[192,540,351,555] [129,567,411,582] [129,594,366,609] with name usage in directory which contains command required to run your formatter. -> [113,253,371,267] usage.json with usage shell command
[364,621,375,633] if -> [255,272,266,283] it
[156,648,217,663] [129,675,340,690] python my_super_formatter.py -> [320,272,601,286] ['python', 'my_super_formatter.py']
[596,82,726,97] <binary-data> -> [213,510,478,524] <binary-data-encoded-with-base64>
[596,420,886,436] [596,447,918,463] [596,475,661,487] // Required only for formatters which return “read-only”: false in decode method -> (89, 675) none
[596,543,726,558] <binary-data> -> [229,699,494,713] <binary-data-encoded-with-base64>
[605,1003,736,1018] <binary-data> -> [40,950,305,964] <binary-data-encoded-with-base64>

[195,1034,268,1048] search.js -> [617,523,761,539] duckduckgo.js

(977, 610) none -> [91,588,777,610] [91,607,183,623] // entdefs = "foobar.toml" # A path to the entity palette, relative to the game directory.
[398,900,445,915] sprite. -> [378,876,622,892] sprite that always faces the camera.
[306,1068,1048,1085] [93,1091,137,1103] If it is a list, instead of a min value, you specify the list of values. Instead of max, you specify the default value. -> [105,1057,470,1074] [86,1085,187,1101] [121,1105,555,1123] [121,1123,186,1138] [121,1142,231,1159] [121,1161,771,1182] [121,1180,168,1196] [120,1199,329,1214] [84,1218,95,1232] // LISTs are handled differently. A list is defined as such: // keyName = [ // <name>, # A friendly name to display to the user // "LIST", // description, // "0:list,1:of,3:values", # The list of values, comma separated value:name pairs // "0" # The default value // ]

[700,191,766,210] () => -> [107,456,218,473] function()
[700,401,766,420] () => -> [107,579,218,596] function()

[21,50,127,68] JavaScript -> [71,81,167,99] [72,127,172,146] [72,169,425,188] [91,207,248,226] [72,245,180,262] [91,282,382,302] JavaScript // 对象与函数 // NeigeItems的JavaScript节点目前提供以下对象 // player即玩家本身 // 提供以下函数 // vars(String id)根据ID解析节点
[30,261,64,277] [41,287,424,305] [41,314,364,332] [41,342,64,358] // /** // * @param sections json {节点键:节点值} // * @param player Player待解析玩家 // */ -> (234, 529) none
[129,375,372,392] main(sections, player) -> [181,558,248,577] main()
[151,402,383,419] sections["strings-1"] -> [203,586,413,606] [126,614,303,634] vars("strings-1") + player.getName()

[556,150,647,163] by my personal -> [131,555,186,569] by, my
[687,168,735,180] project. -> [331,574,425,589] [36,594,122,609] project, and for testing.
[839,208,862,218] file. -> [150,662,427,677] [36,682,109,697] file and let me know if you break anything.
==*==
#### [Problem statement]
Copy out every line of the material above that mentions the word "none".

#### [Solved problem]
[596,420,886,436] [596,447,918,463] [596,475,661,487] // Required only for formatters which return “read-only”: false in decode method -> (89, 675) none
(977, 610) none -> [91,588,777,610] [91,607,183,623] // entdefs = "foobar.toml" # A path to the entity palette, relative to the game directory.
[30,261,64,277] [41,287,424,305] [41,314,364,332] [41,342,64,358] // /** // * @param sections json {节点键:节点值} // * @param player Player待解析玩家 // */ -> (234, 529) none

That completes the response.